While the tech scene may be booming in the Bay Area right now when it comes to hiring, the real estate scene is not. But with Zynga about to move into a massive new office and Twitter currently looking for a new bigger space, the former could help the latter. But smaller spaces are still gonna need some help — like a cute website with a hook.
South Park is one of the nicest areas in the SoMa region of San Francisco. But even there it can be tough to find new tenants apparently. So the startup One Block Off The Grid (which we covered earlier this year when they got funding) is looking to sublet their space by setting up this site touting one major reason why a startup should rent it: it’s Twitter’s original office.
Sure, it’s $3,000 a month for 1,000 square feet, it has flexible lease terms, vaulted ceilings, access to high speed internet, and is in the middle of beautiful South Park. But who cares about any of that? This is about karma. This is the office where Twitter started to make the magic happen. Now they’re a service with 175 million users, adding 15 million or so a month.
Of course, Twitter fairly quickly moved from this site to a bigger space a block or so away (the space Xobni now inhabits). And then they moved again into Bebo’s old offices about a year ago — and took over a second floor in that building. Now, as they’ve surpassed 300 employees, they’re on the move again. But you can rent the space where it all began (well, unless you count the old Odeo offices, where Twitter began as a side project).
One day, perhaps this place will be featured in Before They Were Stars: Tech Startup Edition.

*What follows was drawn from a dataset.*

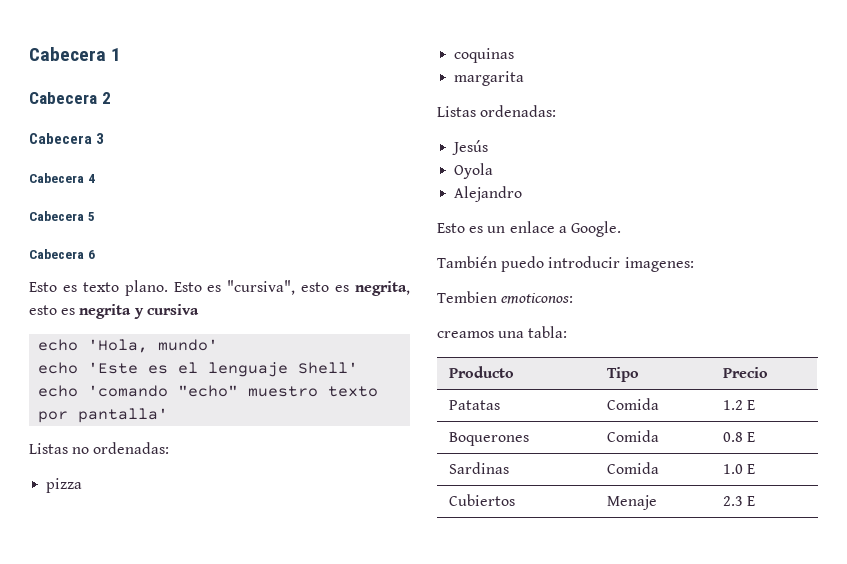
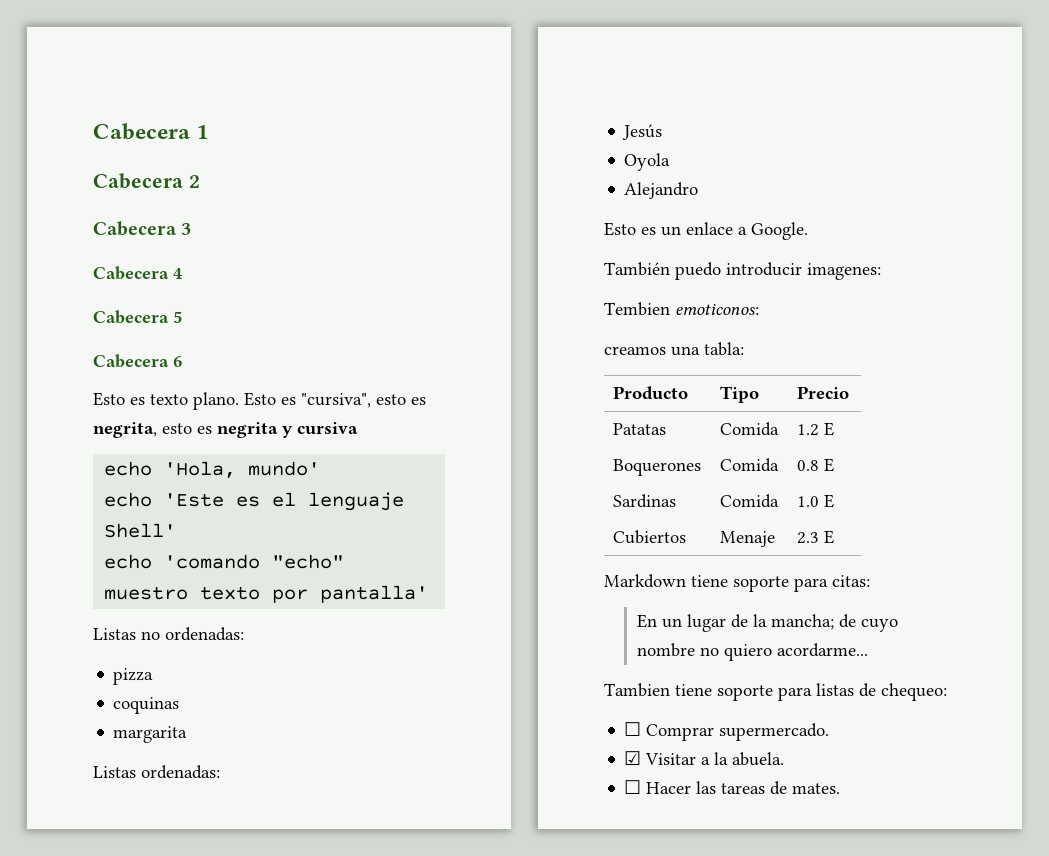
(756, 501) none -> [604,574,870,592] [636,614,898,632] [636,643,868,661] [604,683,947,701] [624,722,830,741] [624,751,785,766] [624,780,841,795] // Markdown tiene soporte para citas: // En un lugar de la mancha; de cuyo nombre no quiero acordarme... // Tambien tiene soporte para listas de chequeo: // ☐ Comprar supermercado. // ☑ Visitar a la abuela. // ☐ Hacer las tareas de mates.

Created in 2006, Twitter is a global real-time communications platform with 400 million monthly visitors to twitter.com, more than 200 million monthly active users around the world. We see a billion tweets every 2.5 days on every conceivable topic. World leaders, major athletes, star performers, news organizations and entertainment outlets are among the millions of active Twitter accounts through which users can truly get the pulse of the planet.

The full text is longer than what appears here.